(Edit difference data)
##############################
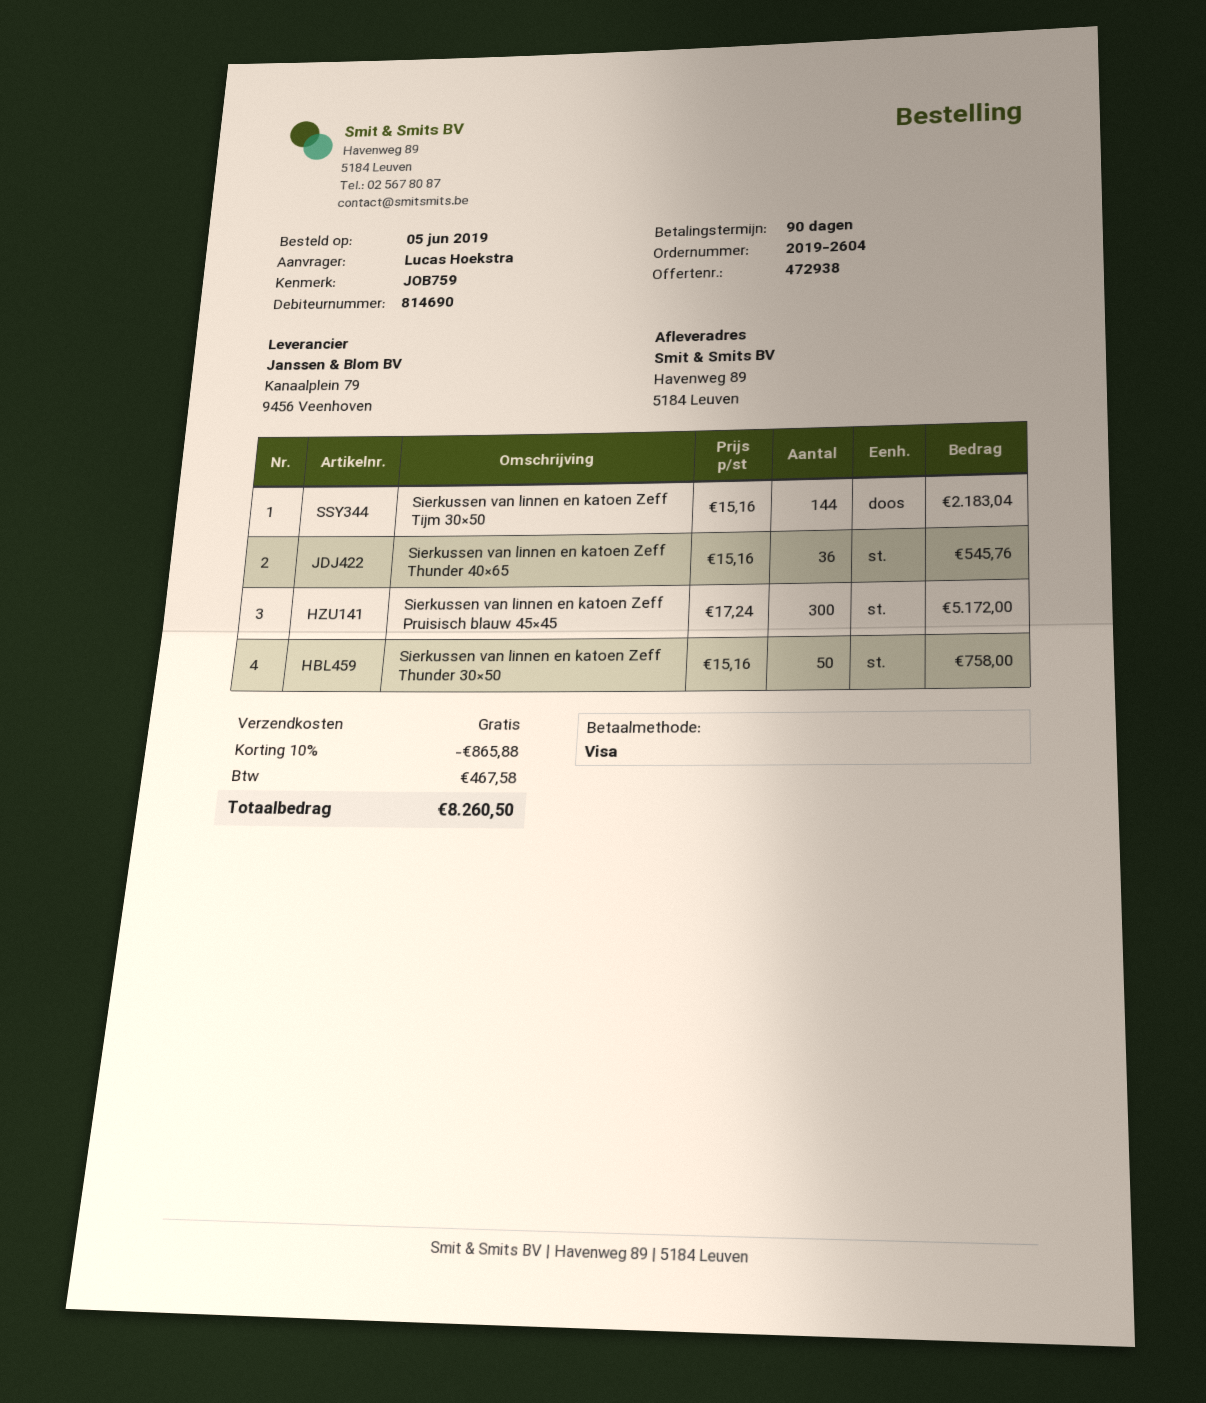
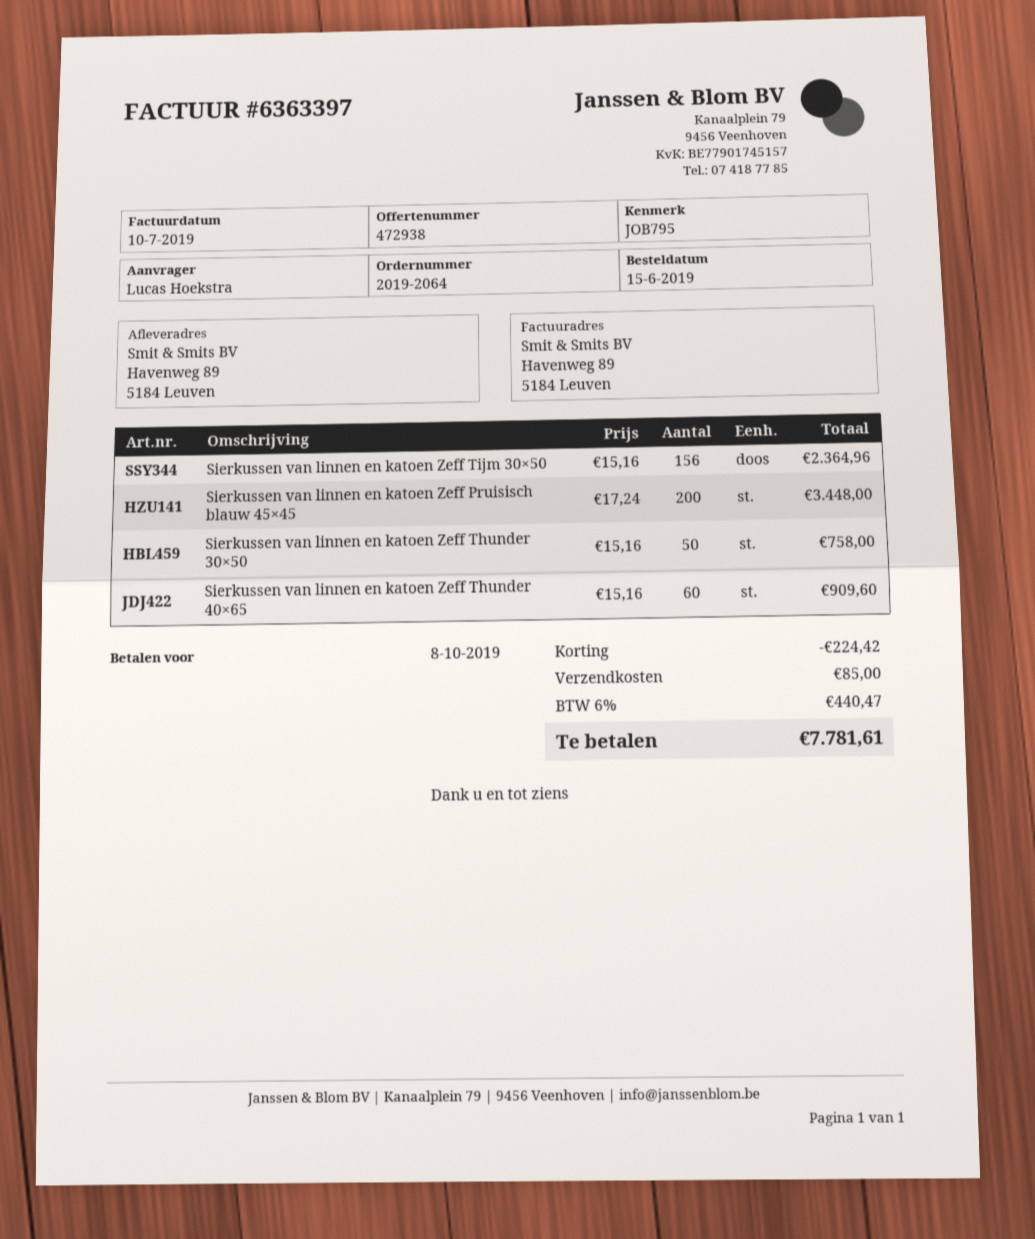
order number: 2019-2604 -> 2019-2064
order date: 2019-06-05 -> 2019-06-15
reference: JOB759 -> JOB795
Sierkussen van linnen en katoen Zeff Tijm 30×50: 144 x 15.16 = 2183.04 -> 156 x 15.16 = 2364.96
Sierkussen van linnen en katoen Zeff Thunder 40×65: 36 x 15.16 = 545.76 -> 60 x 15.16 = 909.60
Sierkussen van linnen en katoen Zeff Pruisisch blauw 45×45: 300 x 17.24 = 5172.00 -> 200 x 17.24 = 3448.00
discount: 865.88 -> 224.42
shipping: 0.00 -> 85.00
tax: 467.58 -> 440.47
total: 8260.50 -> 7781.61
##############################
* _Instructions to follow_
Please give back all the records above word for word, with no pictures included.

* _Task solution_
order number: 2019-2604 -> 2019-2064
order date: 2019-06-05 -> 2019-06-15
reference: JOB759 -> JOB795
Sierkussen van linnen en katoen Zeff Tijm 30×50: 144 x 15.16 = 2183.04 -> 156 x 15.16 = 2364.96
Sierkussen van linnen en katoen Zeff Thunder 40×65: 36 x 15.16 = 545.76 -> 60 x 15.16 = 909.60
Sierkussen van linnen en katoen Zeff Pruisisch blauw 45×45: 300 x 17.24 = 5172.00 -> 200 x 17.24 = 3448.00
discount: 865.88 -> 224.42
shipping: 0.00 -> 85.00
tax: 467.58 -> 440.47
total: 8260.50 -> 7781.61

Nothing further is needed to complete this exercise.